▶ DATA FOR THE TASK
....................
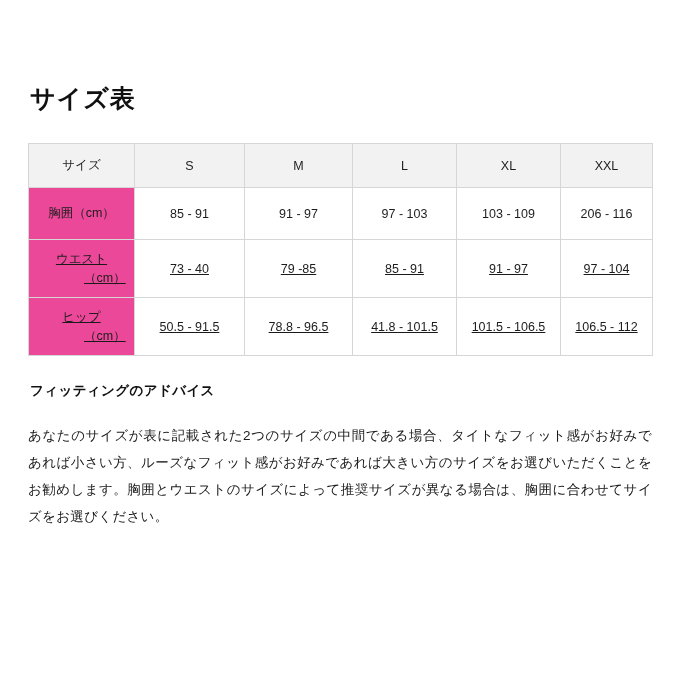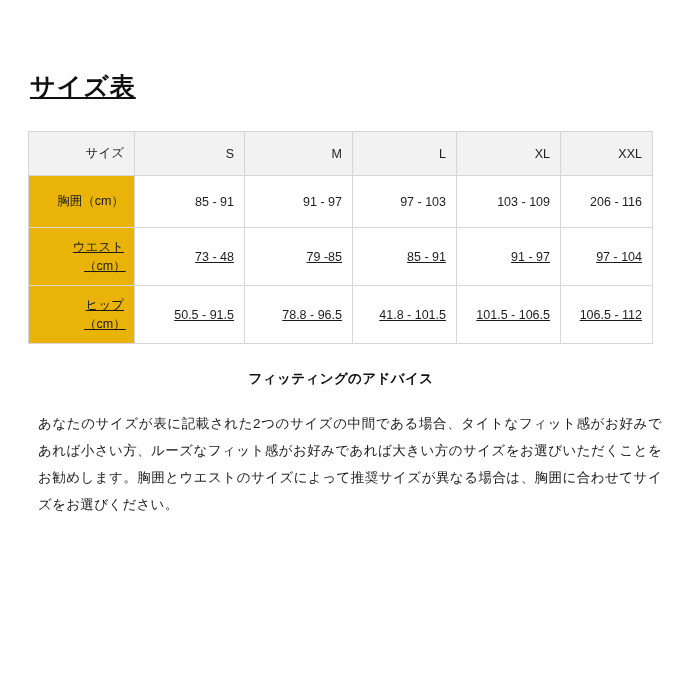"サイズ表" .page-title { margin: 0 0 28px 2px -> 12px 0 28px 2px; text-decoration: underline -> none }
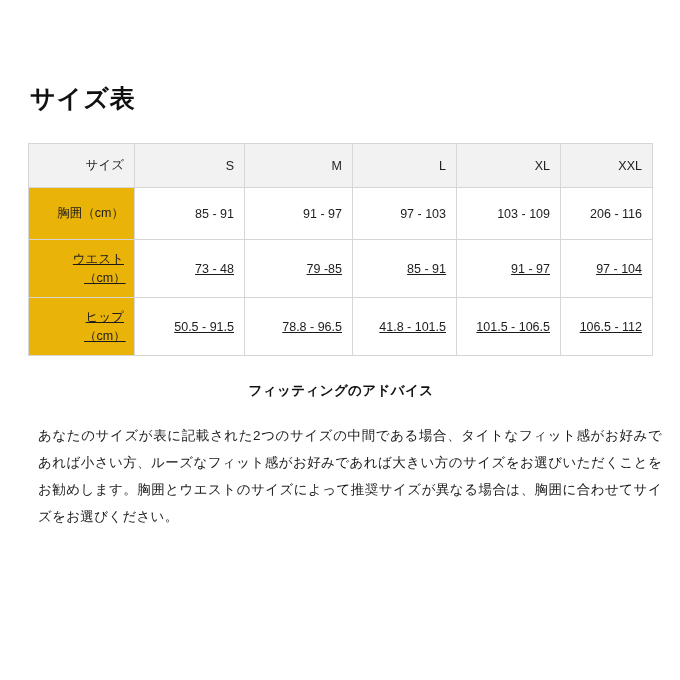"サイズ" table.size-table th, table.size-table td { text-align: right -> center }
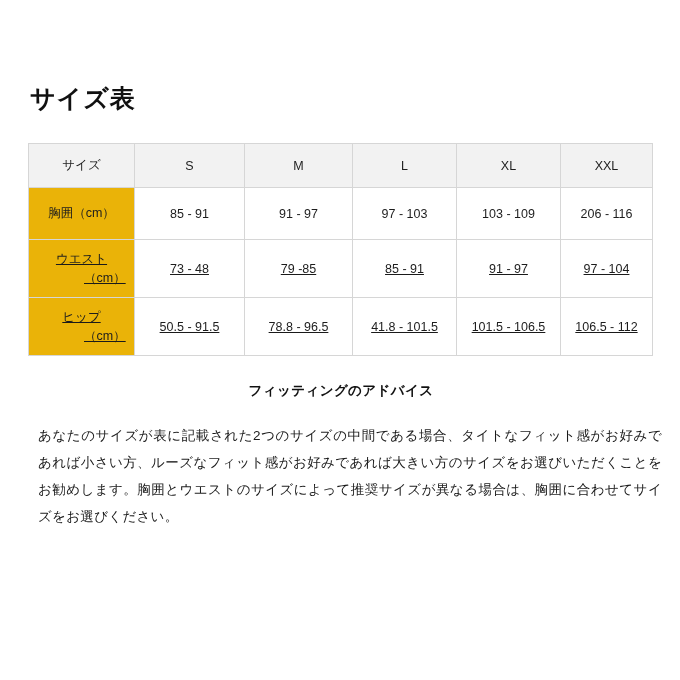"胸囲（cm）" table.size-table tbody th.rowhead { background: #eab308 -> #ec4899 }
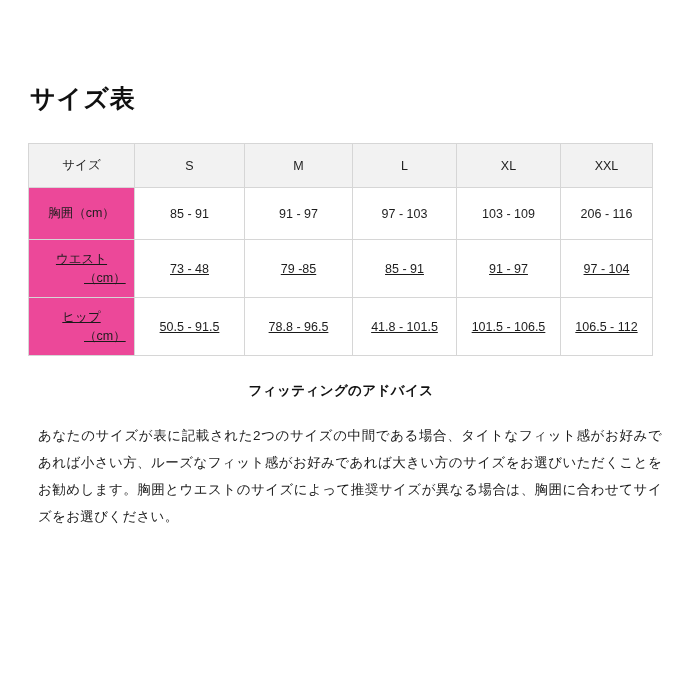"73 - 48" td { text: 48 -> 40 }
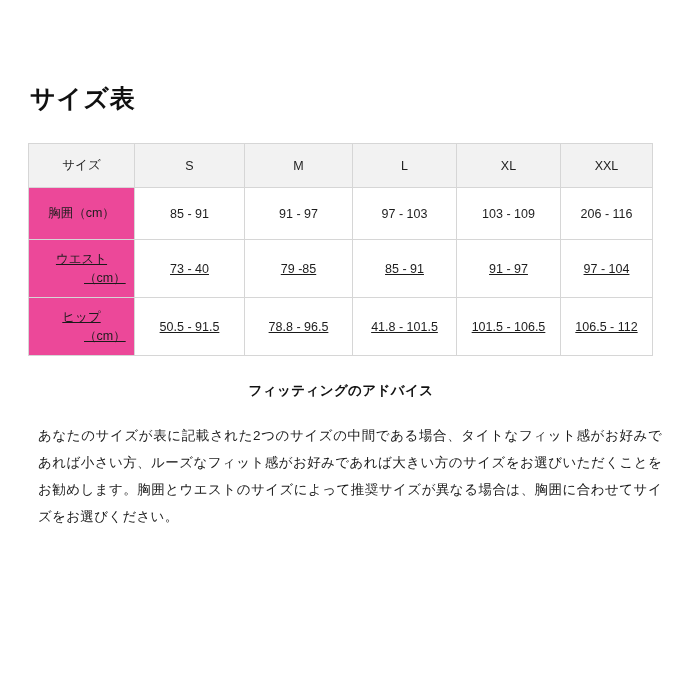"フィッティングのアドバイス" .advice-title { text-align: center -> none }
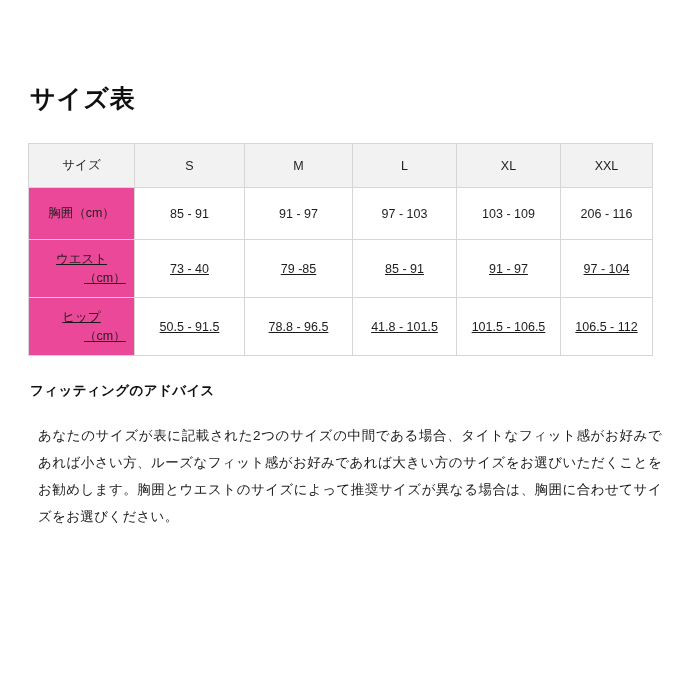"あなたのサイズが表に記載された2つのサイズの中間である場合、タイトなフィット感が" .advice-body { margin: 22px 0 0 10px -> 22px 0 0 0 }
....................
▶ ACTIVITY
Return only the lines running from the start of the entries above to the line that contains "text-align: center ->", inclusive, and omit every picture.

▶ TASK OUTPUT
"サイズ表" .page-title { margin: 0 0 28px 2px -> 12px 0 28px 2px; text-decoration: underline -> none }
"サイズ" table.size-table th, table.size-table td { text-align: right -> center }
"胸囲（cm）" table.size-table tbody th.rowhead { background: #eab308 -> #ec4899 }
"73 - 48" td { text: 48 -> 40 }
"フィッティングのアドバイス" .advice-title { text-align: center -> none }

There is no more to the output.